Japan Benefits from China

WSJ writes:

Just as U.S. workers are now worrying that their jobs will be outsourced to China and India, many Japanese have long feared their industries would “hollow out” and move to China. For much of the 1990s, their fears were realized as China sucked manufacturing jobs out of Japan. But recently, China’s boom is contributing to Japan’s economic recovery and actually creating manufacturing work here.

Chinese demand is also combining with years of cost-cutting to allow Japanese companies to keep more manufacturing at home. Big manufacturers such as Hitachi Construction and consumer-electronics giant Matsushita Electric Industrial Co. have boosted efficiency and can now make highly complex goods as cheaply in Japan as they can overseas.

While the U.S. trade deficit with China surged 20% to $124 billion in 2003, Japan’s deficit with China shrank 24% to the equivalent of $19 billion. This February, Japan ran a monthly trade surplus with China for the first time in 10 years. Exports of Japanese machinery and electronic gadgets — exactly what China was supposedly grabbing from Japan — are among the biggest drivers of Japan’s recent expansion. Gross domestic product in Japan, the world’s second-largest national economy after the U.S., grew by a surprise 2.7% in 2003, and economists expect similar growth this year.

With growth averaging 7% a year for the past 10 years, China is becoming a powerful consumer on the global stage.

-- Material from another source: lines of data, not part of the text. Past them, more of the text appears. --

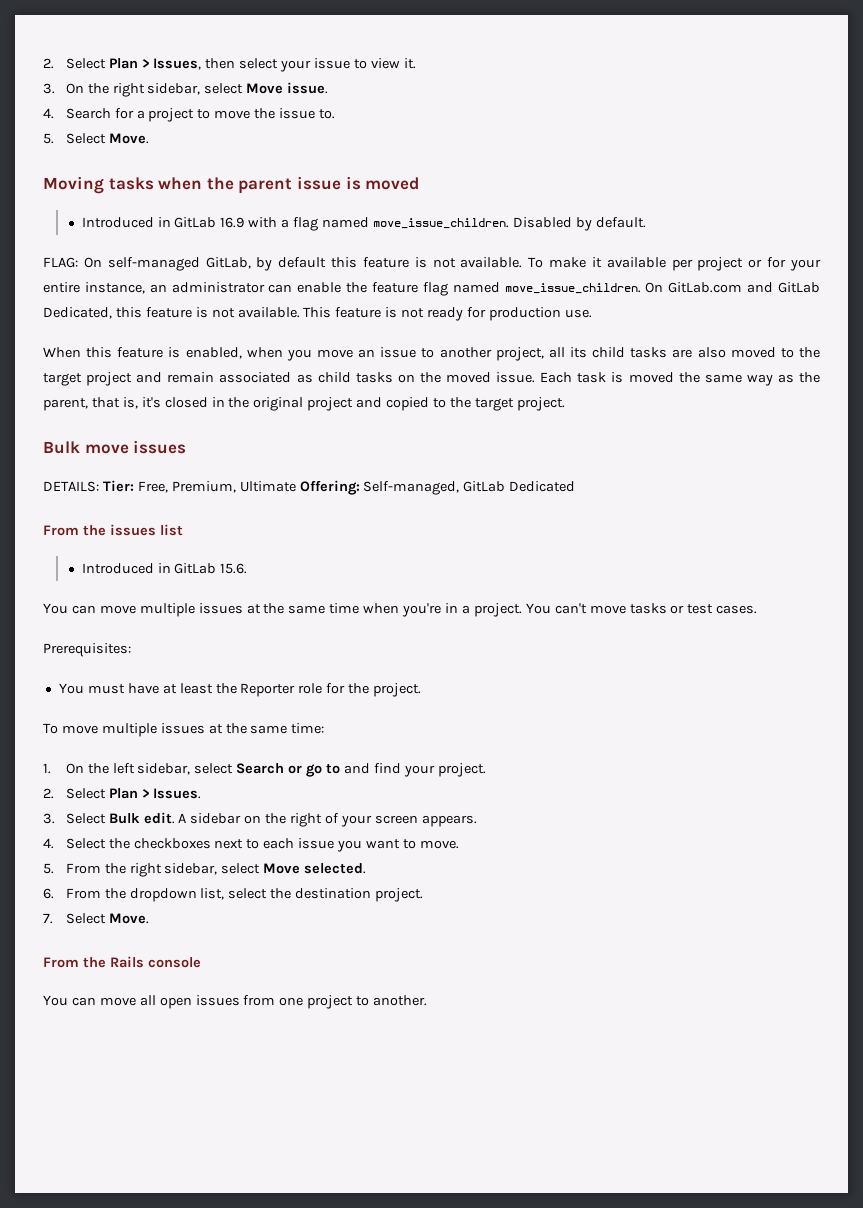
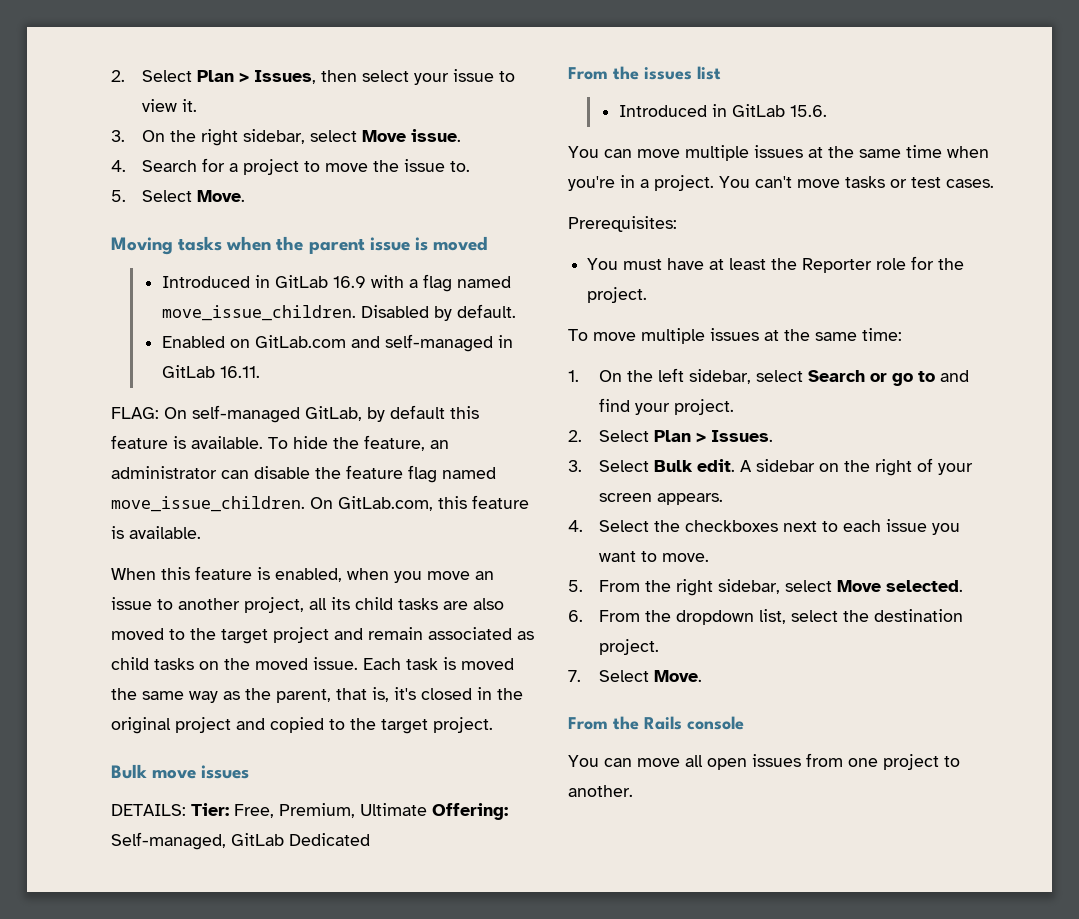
+ Enabled on GitLab.com and self-managed in GitLab 16.11.
- FLAG: On self-managed GitLab, by default this feature is not available.
+ FLAG: On self-managed GitLab, by default this feature is available.
- To make it available per project or for your entire instance, an administrator can enable the feature flag named move_issue_children.
+ To hide the feature, an administrator can disable the feature flag named move_issue_children.
- On GitLab.com and GitLab Dedicated, this feature is not available. This feature is not ready for production use.
+ On GitLab.com, this feature is available.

It is also becoming a giant builder, especially as the 2008 Beijing Olympics approach. That generates Japanese exports to China of chemicals, cement and steel girders.

Even more important is the increasing production by Japanese companies in China, as they set up factories there to make everything from cellphones to clothes irons. Of the goods Japanese companies make in China, some 40% stay within China itself, says Koji Hiiragi, an economist at UFJ Institute, a Tokyo think tank. The equipment and components used in these China-based factories mostly come from Japan, creating — for the time being — a net gain in production inside Japan. Indeed, the main worry for Japanese economists these days is that a slowdown in China — which accounted for 79% of Japanese export growth last year — will threaten Japan’s recovery.

Like most advanced economies, Japan over the long term is gaining service jobs and losing those in manufacturing.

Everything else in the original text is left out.